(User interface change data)
------------------------------------------------------------------------

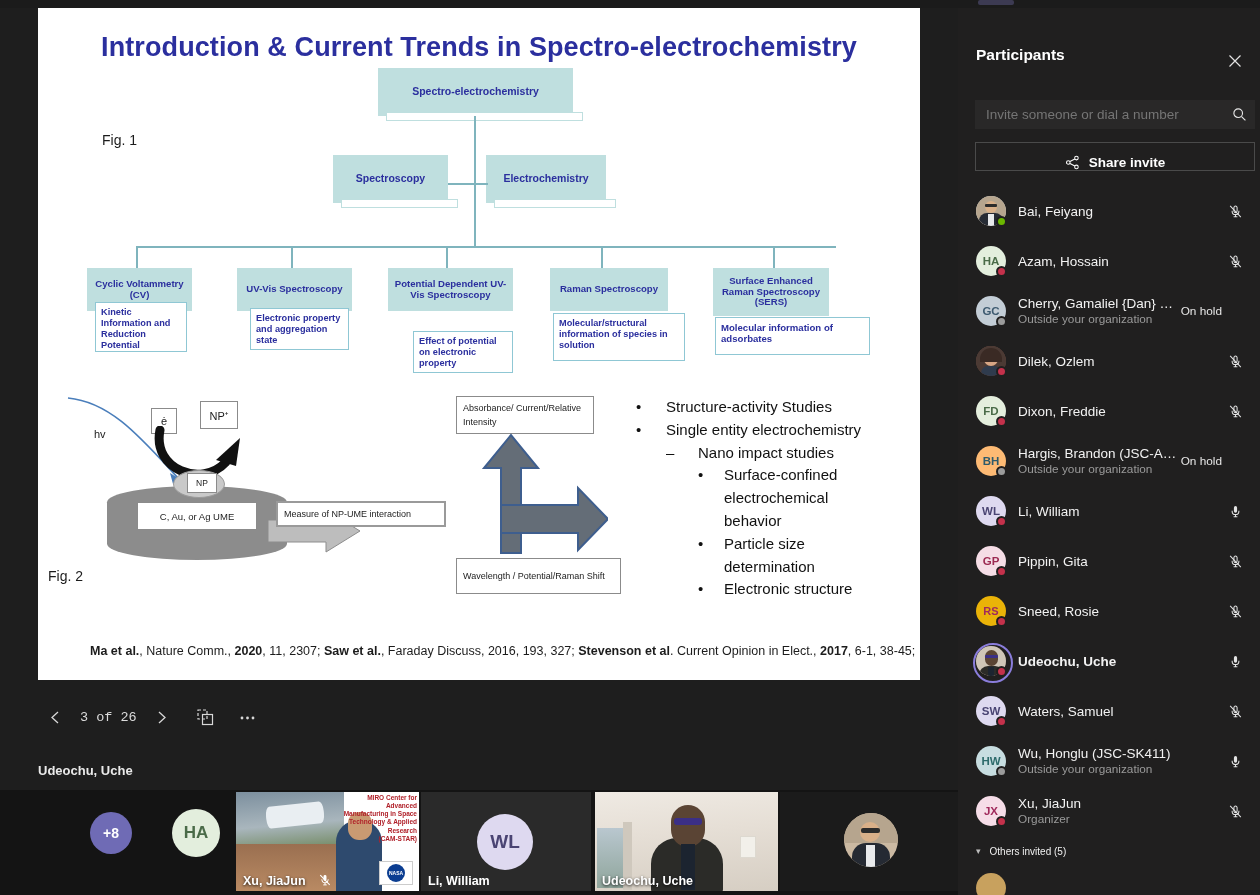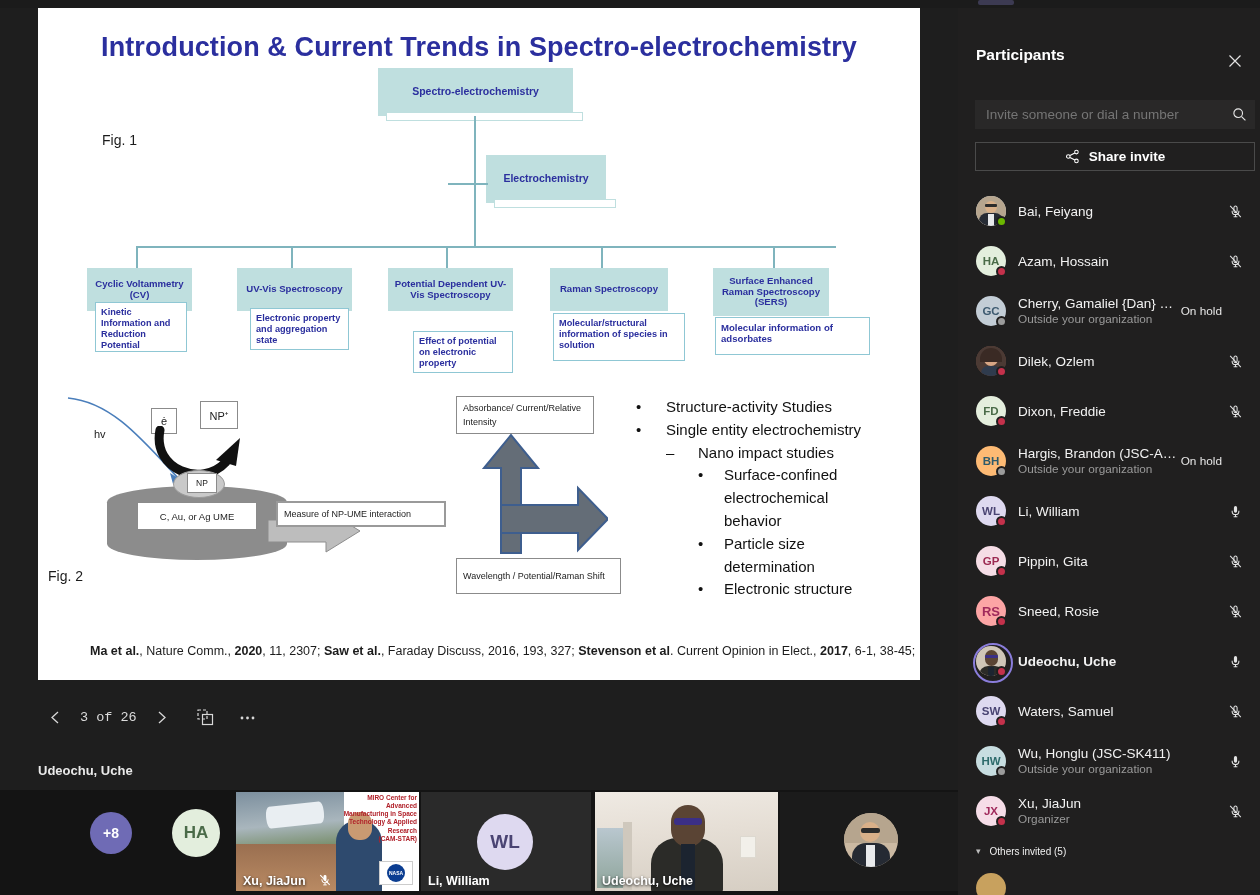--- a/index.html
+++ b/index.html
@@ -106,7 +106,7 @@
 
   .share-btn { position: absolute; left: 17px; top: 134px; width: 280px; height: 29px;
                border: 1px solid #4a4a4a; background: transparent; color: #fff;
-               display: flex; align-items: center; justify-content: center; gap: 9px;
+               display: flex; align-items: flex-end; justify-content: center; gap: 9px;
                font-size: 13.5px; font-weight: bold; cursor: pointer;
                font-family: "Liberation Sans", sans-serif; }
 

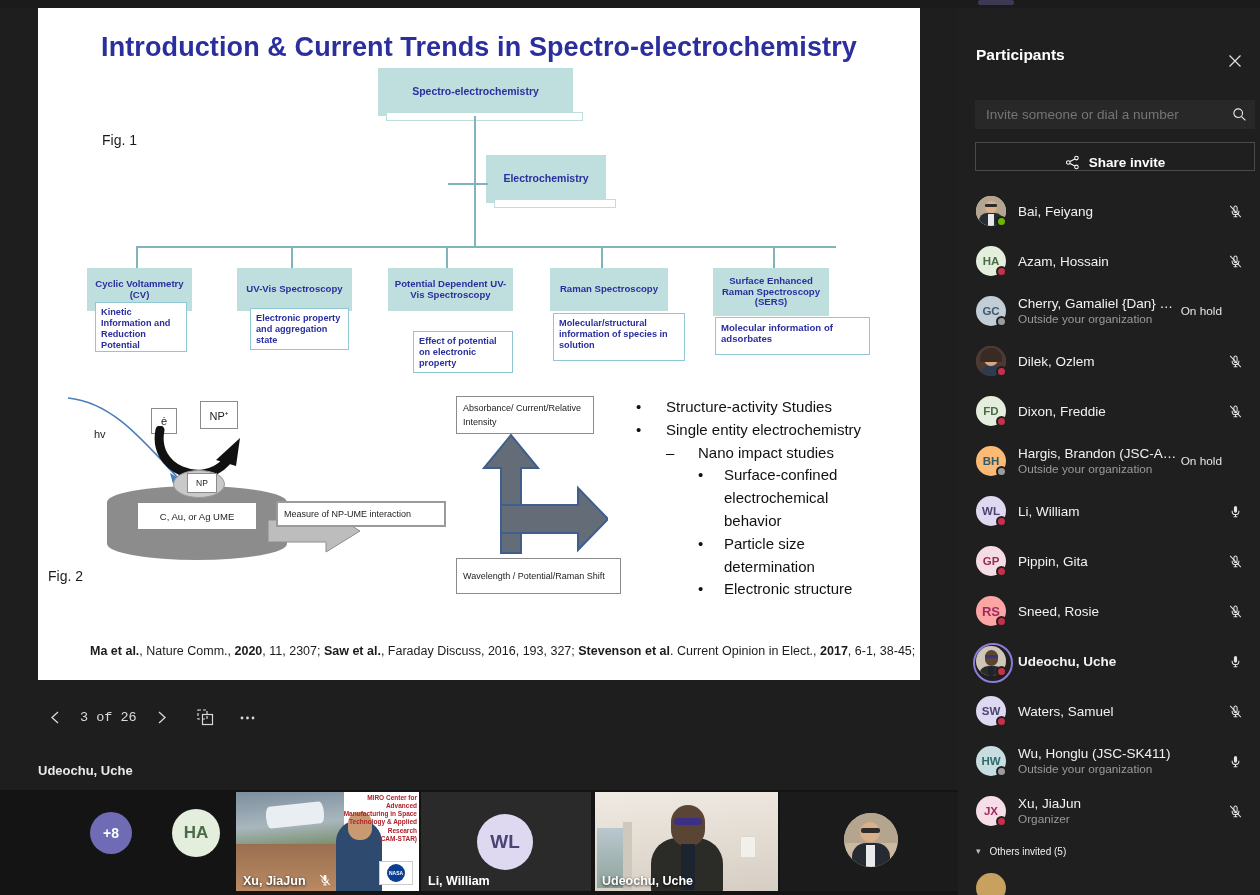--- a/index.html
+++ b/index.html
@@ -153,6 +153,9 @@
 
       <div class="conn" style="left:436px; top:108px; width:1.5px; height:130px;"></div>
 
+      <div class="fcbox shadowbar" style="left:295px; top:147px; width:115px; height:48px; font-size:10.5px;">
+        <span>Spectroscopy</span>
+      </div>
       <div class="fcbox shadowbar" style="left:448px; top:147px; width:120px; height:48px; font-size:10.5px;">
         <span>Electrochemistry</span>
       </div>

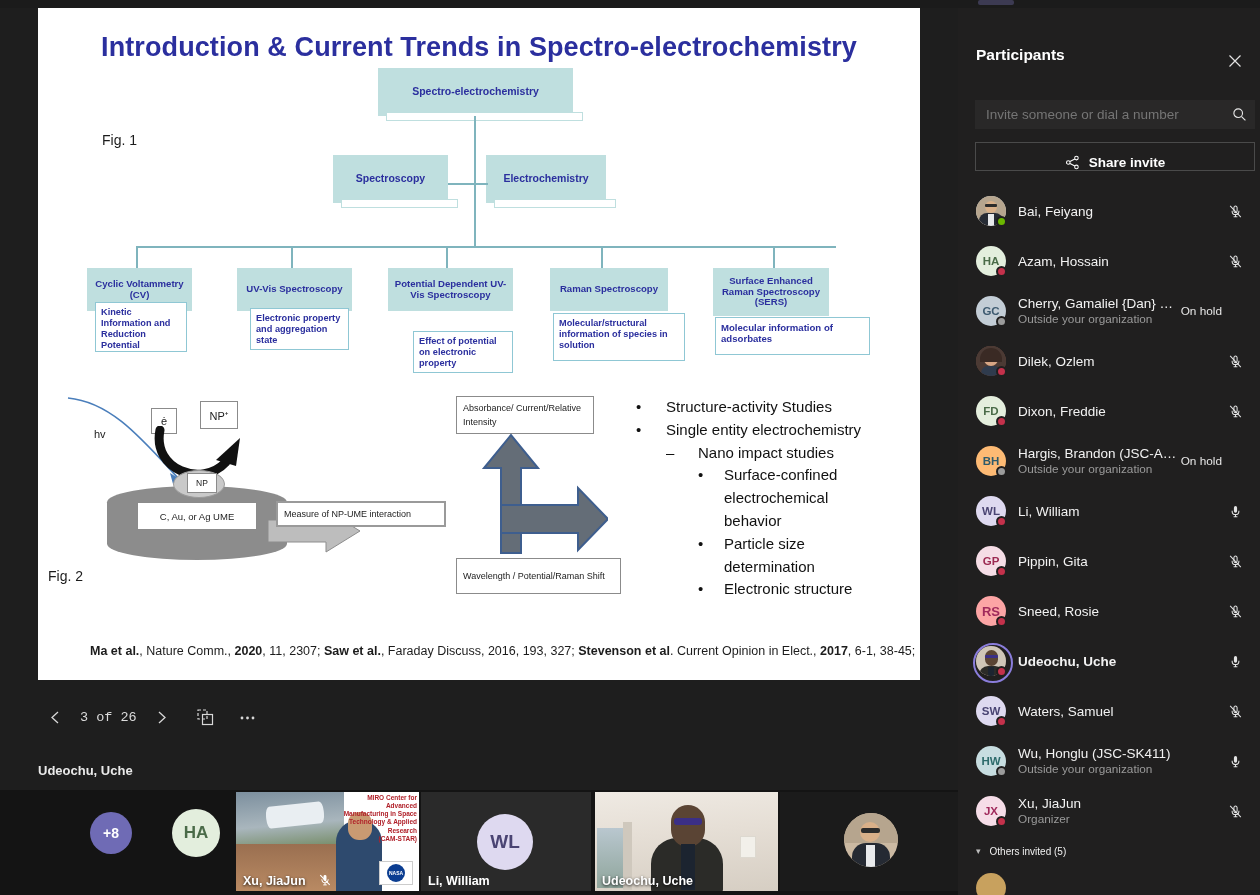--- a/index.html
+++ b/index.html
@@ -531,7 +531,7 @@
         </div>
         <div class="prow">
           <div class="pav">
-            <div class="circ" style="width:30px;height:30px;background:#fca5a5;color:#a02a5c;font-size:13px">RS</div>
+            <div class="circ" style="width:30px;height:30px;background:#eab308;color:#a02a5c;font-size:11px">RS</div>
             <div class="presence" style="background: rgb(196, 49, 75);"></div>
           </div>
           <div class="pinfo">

------------------------------------------------------------------------

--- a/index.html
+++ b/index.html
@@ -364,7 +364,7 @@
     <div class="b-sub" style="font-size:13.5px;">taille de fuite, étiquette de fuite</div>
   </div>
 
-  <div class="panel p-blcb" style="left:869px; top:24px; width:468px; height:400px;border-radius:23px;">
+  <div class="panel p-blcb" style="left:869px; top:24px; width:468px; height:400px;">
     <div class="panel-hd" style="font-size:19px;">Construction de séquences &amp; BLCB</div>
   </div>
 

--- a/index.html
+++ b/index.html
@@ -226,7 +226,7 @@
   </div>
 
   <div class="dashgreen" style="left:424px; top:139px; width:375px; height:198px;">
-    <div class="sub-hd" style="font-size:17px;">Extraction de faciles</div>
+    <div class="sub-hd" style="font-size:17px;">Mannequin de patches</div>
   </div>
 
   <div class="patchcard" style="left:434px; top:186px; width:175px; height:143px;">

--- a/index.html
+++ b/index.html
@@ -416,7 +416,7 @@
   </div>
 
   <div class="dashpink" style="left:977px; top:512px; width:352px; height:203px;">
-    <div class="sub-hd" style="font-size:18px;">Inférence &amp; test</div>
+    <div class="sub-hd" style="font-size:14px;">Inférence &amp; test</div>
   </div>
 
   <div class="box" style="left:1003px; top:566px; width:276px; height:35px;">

------------------------------------------------------------------------

About this task:
Using the entries above, tally how many lines have the word "center" in them; write the number and nothing more.

The completed task:
2